7. Il résulte de l’instruction que l’activité de la société requérante consiste essentiellement en la supervision de l’entretien, du contrôle et de la réparation des avions, le ravitaillement en carburant, la recherche et la mise à disposition d’équipages, la planification des vols et des opérations pour toutes les autorisations de décollage et d’atterrissage, le paiement au nom des propriétaires de toutes les dépenses engagées pour la prestation de services ou en relation avec la gestion des avions. Toutefois, bien que la société requérante ne soit pas propriétaire des avions dont elle assure les prestations indispensables à leur exploitation, y compris les opérations de pilotage, il résulte de l’instruction que ces avions sont acquis par la société Netjets Sales qui les revend ensuite à des copropriétaires qui les utilisent de façon fractionnée. Les prestations rendues par la société requérante, en vertu d’un mandat de prestation, sont uniquement destinées aux copropriétaires des avions acquis auprès de la société Netjets Sales, qui est une entité du groupe Netjets comme la société requérante. Dans ces conditions, alors même que la société Netjets Aviation n’est ni locataire, ni propriétaire des avions exploités, elle doit être regardée comme effectuant néanmoins une prestation de transport de passagers, au sens et pour l’application des dispositions de l’article 259 A du code général des impôts et, par suite, comme ayant effectué durant la période en litige des prestations de services situées en France, l’excluant du bénéfice de la procédure de remboursement sollicité en vertu des dispositions de l’article 242-0 Z quater de l’annexe II au code général des impôts. L’administration était donc fondée, pour ce seul motif, à refuser de faire droit à la demande de remboursement de taxe sur la valeur ajoutée en litige.
8. Il résulte de ce qui précède que la société Netjets Aviation n’est pas fondée à demander le remboursement du crédit de taxe sur la valeur ajoutée qu’elle réclame.
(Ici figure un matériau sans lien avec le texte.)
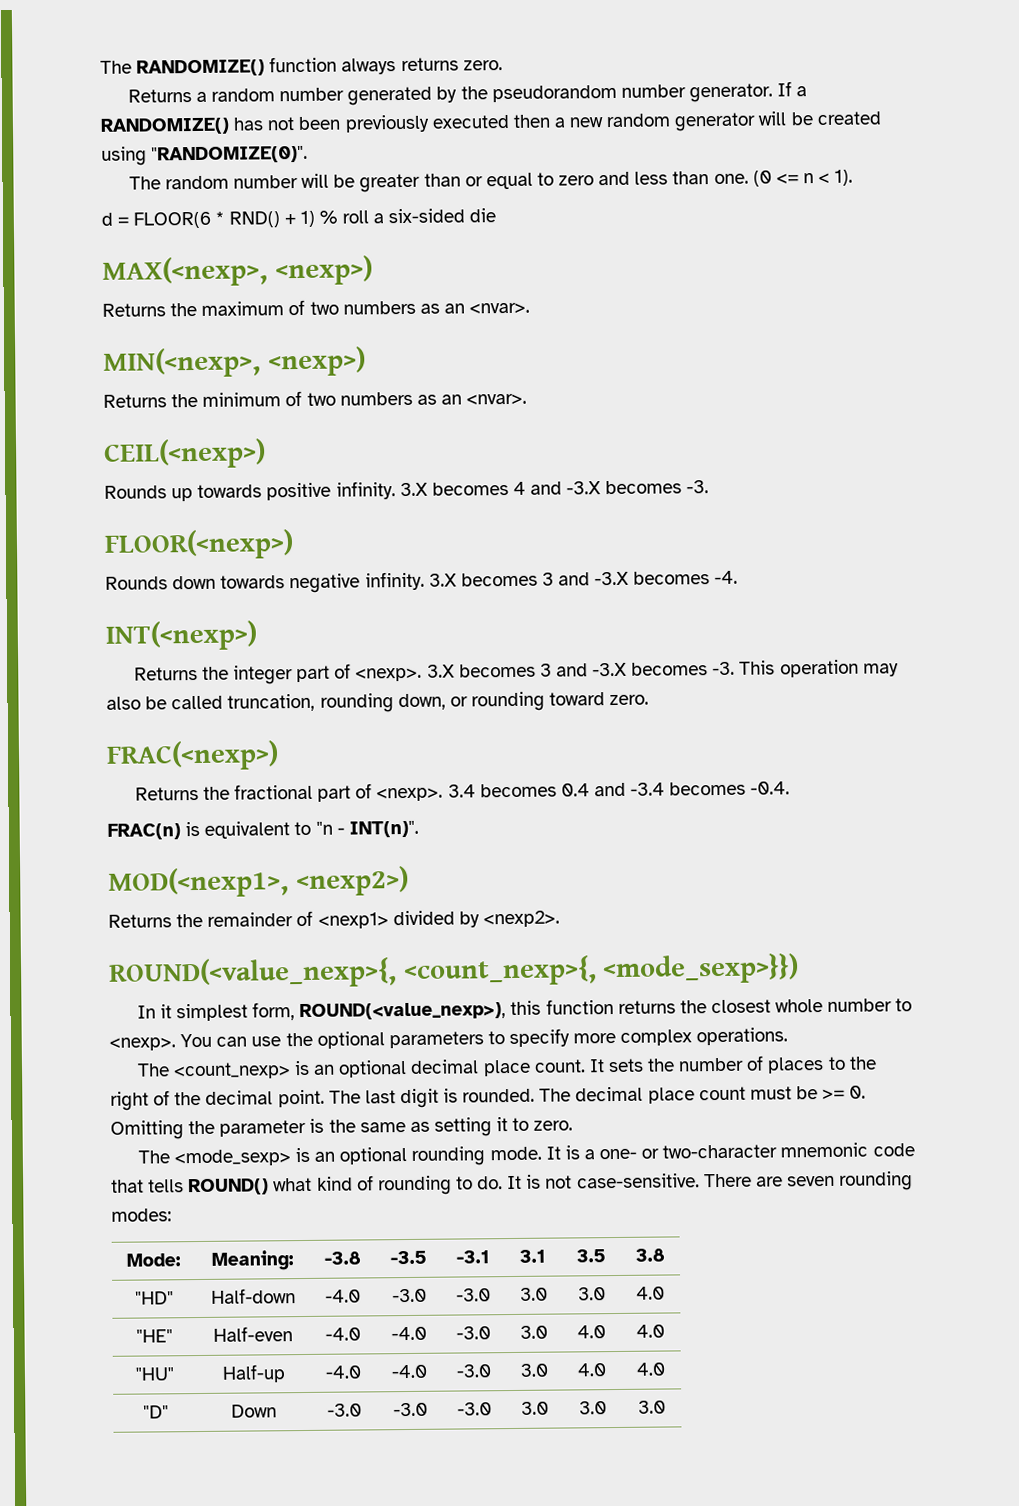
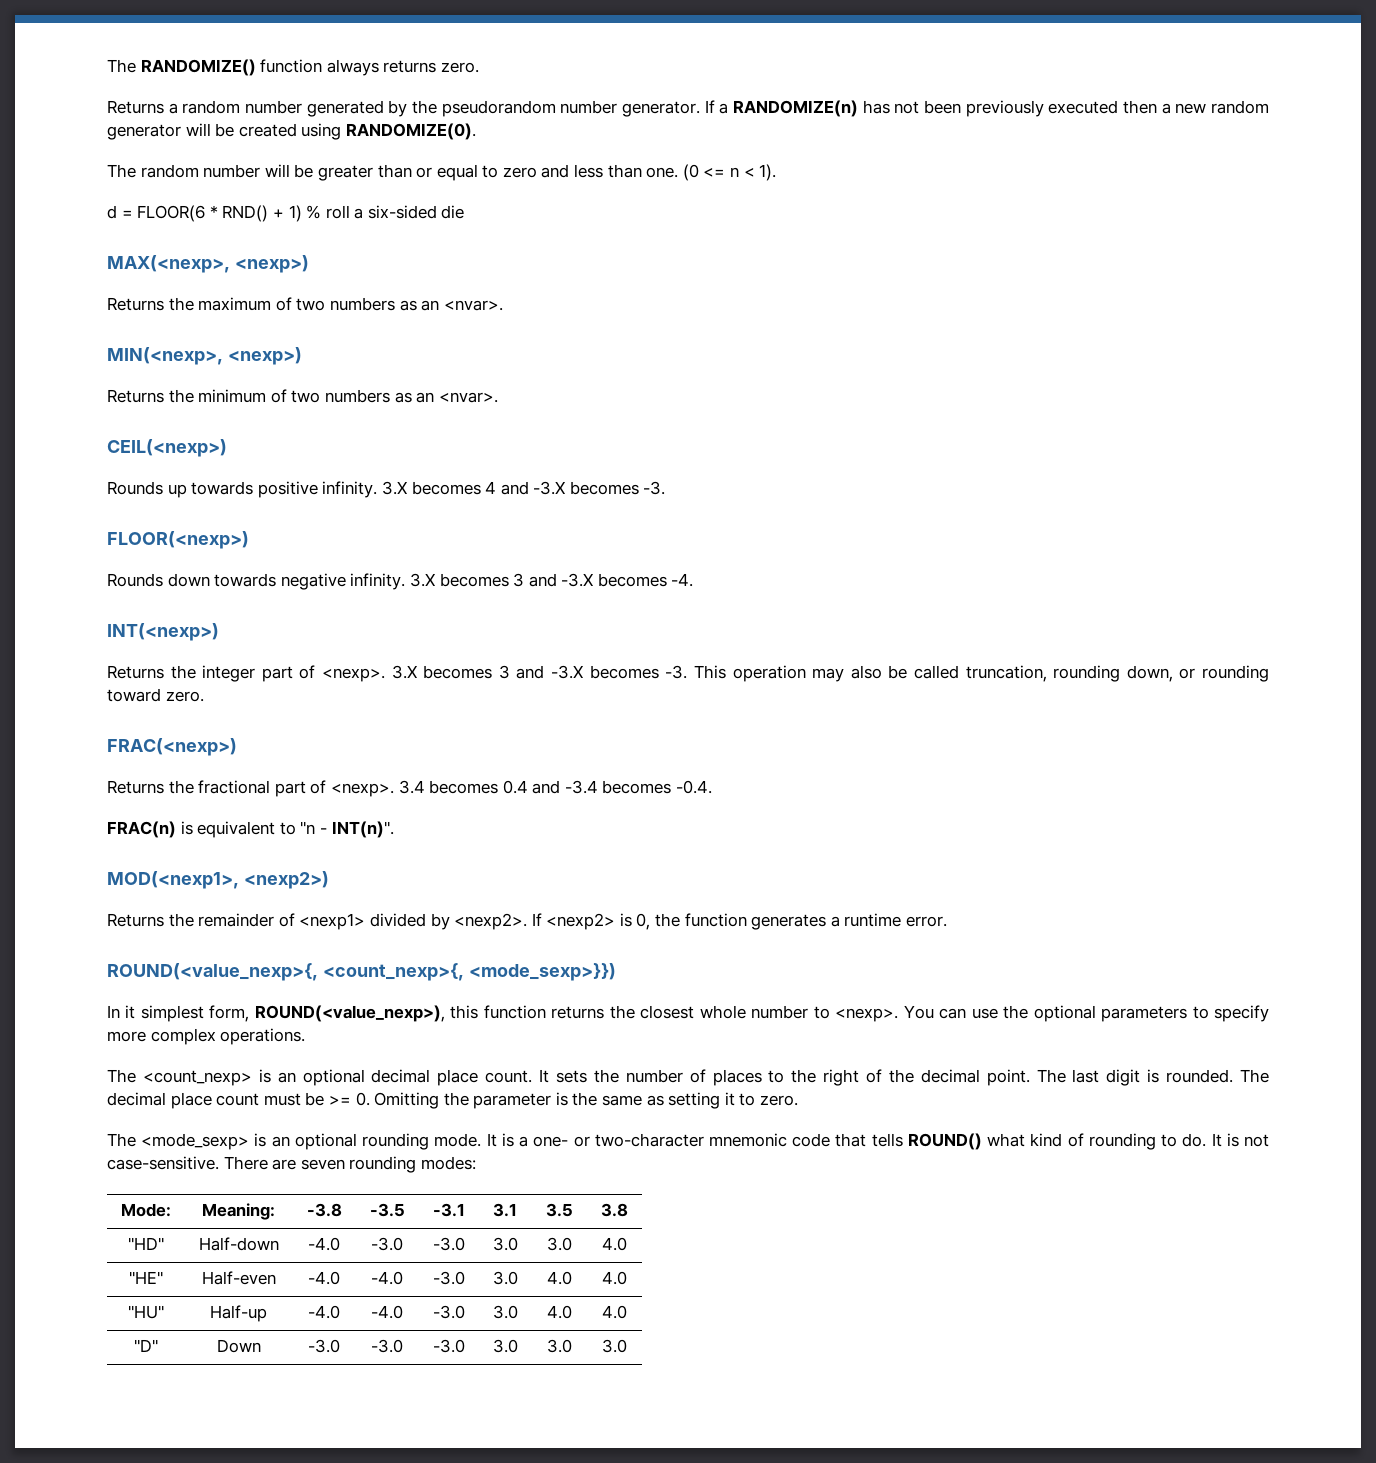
- If a RANDOMIZE() has not been previously executed then a new random generator will be created using "RANDOMIZE(0)".
+ If a RANDOMIZE(n) has not been previously executed then a new random generator will be created using RANDOMIZE(0).
+ If <nexp2> is 0, the function generates a runtime error.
Ses conclusions présentées sur le fondement de l’article L. 761-1 du code de justice administrative doivent également être rejetées, par voie de conséquence.
DÉCIDE :
Article 1er : Le jugement n° 2108237 du 28 mars 2024 du tribunal administratif de Montreuil est annulé.
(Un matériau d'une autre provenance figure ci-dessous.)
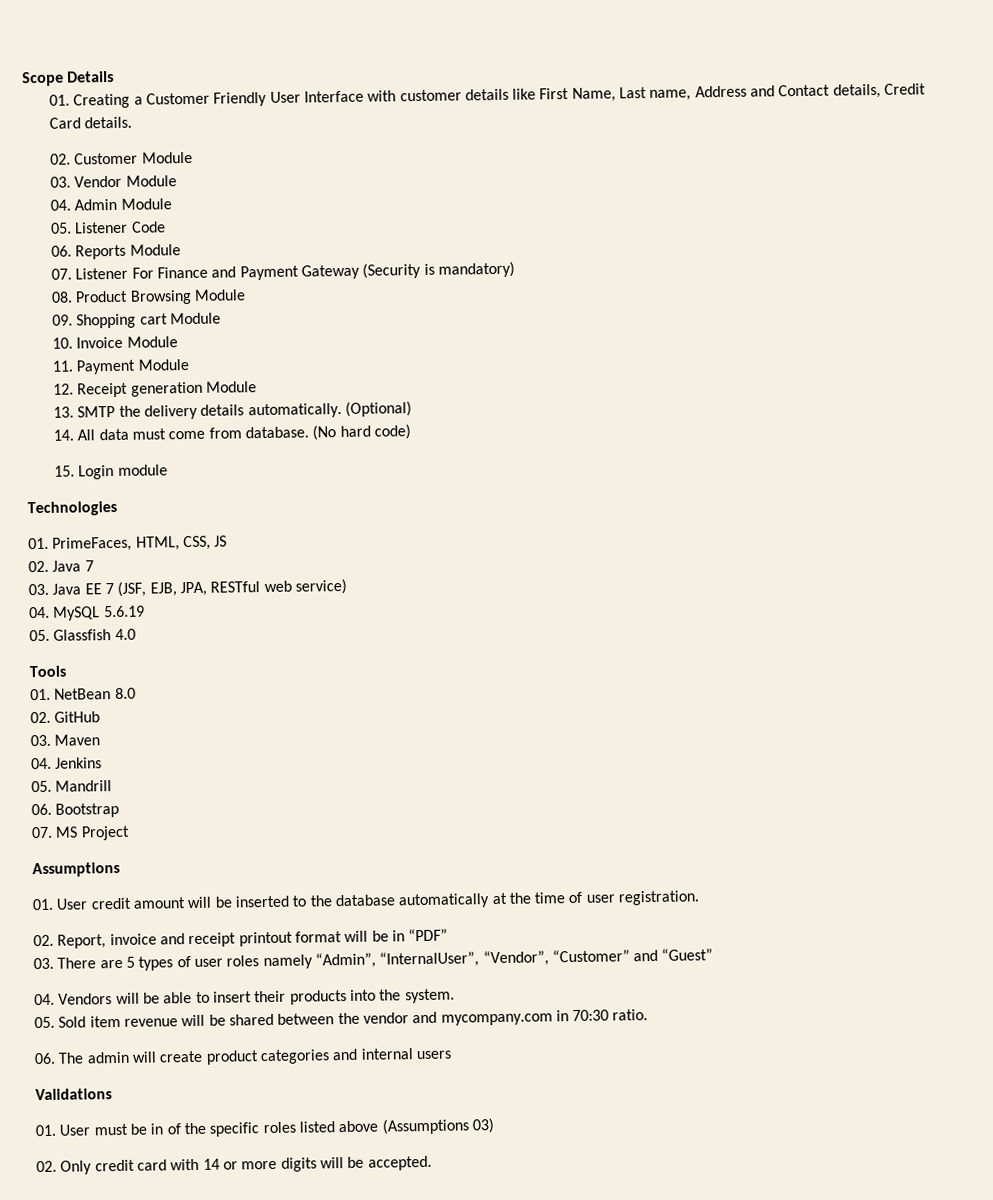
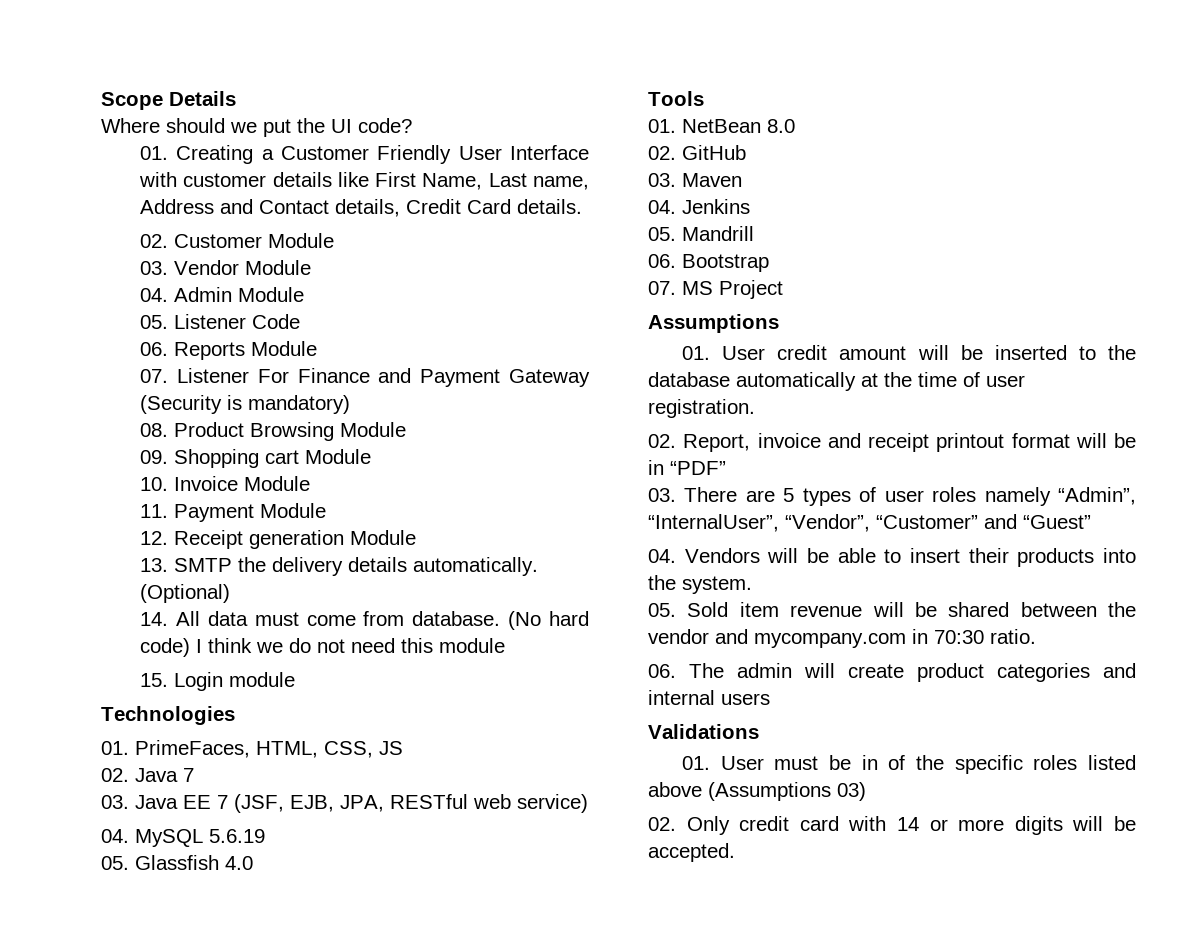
+ Where should we put the UI code?
- (No hard code)
+ (No hard code) I think we do not need this module

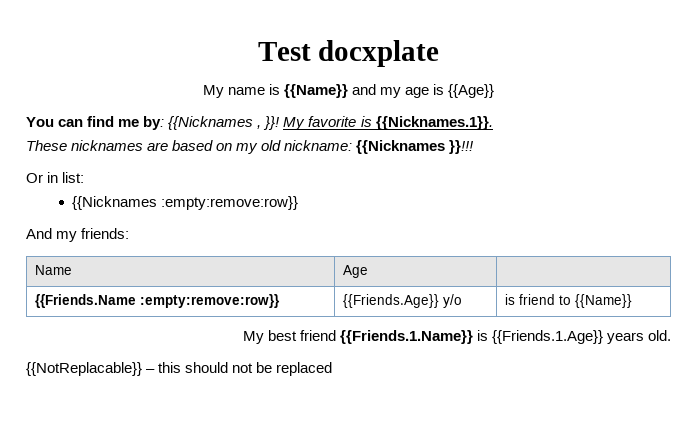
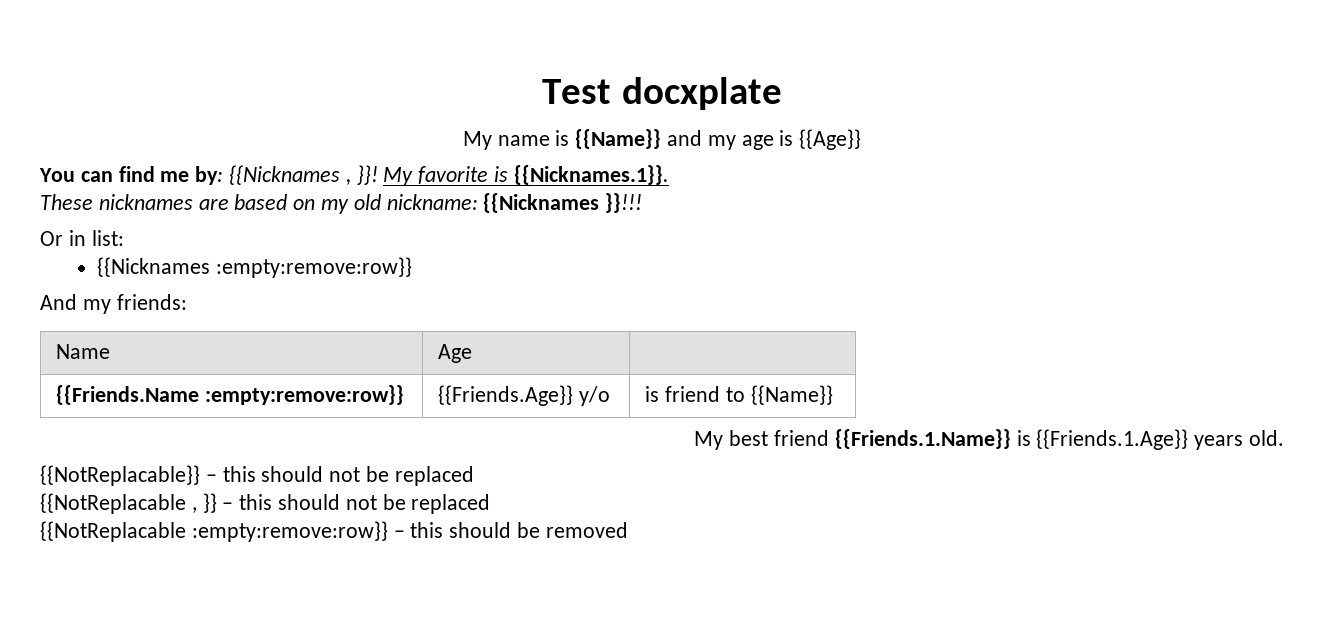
+ {{NotReplacable , }} – this should not be replaced
+ {{NotReplacable :empty:remove:row}} – this should be removed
Article 2 : La demande présentée par la société Netjets Aviation devant le tribunal administratif de Montreuil et le surplus des conclusions de la requête sont rejetés.
Article 3 : Le présent arrêt sera notifié à la société Netjets Aviation et au ministre de l’action et des comptes publics.
Copie en sera adressée à la direction des impôts des non-résidents (division des affaires juridiques)
Délibéré après l’audience du 19 février 2026, à laquelle siégeaient :
- M. Barthez, président de chambre,
- Mme Milon, présidente assesseure,
- Mme Lellig, première conseillère.
Rendu public par mise à disposition au greffe, le 12 mars 2026.
La rapporteure,
W. LELLIGLe président,
A. BARTHEZ
La greffière,
E. MOUCHON
La République mande et ordonne au ministre de l’action et des comptes publics en ce qui le concerne ou à tous commissaires de justice à ce requis en ce qui concerne les voies de droit commun contre les parties privées, de pourvoir à l’exécution de la présente décision.